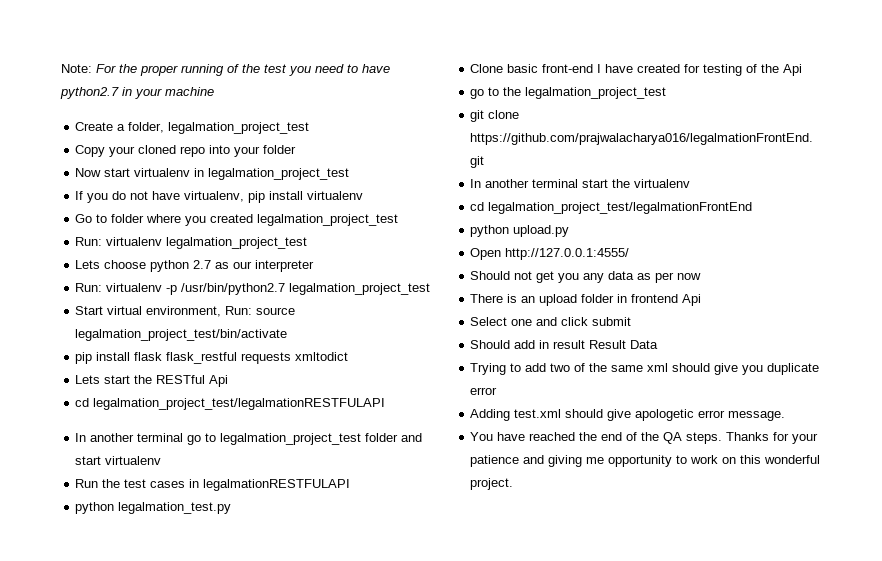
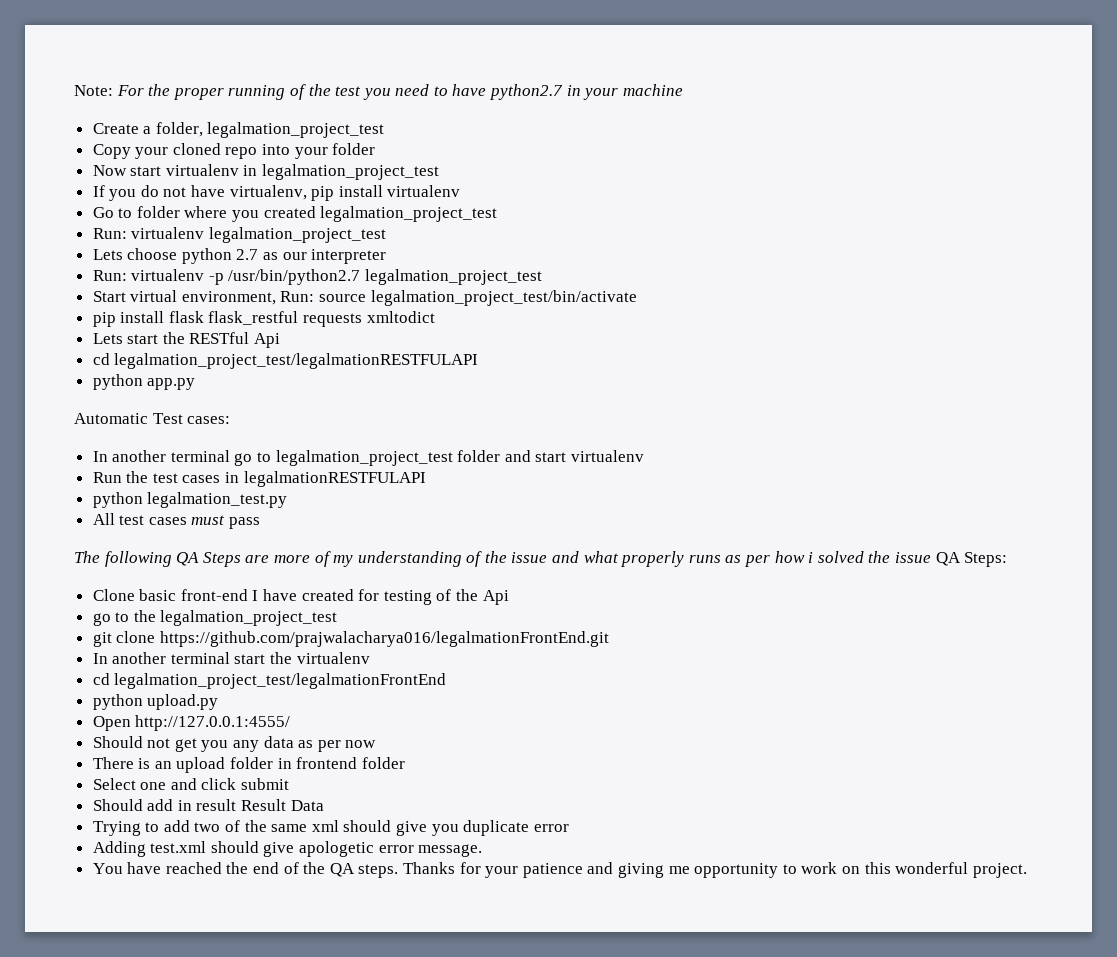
+ python app.py
+ Automatic Test cases:
+ All test cases must pass
+ The following QA Steps are more of my understanding of the issue and what properly runs as per how i solved the issue QA Steps:
- There is an upload folder in frontend Api
+ There is an upload folder in frontend folder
+ + +
What to produce: Could you copy each line of the material that holds "upload"?

Worked solution:
- There is an upload folder in frontend Api
+ There is an upload folder in frontend folder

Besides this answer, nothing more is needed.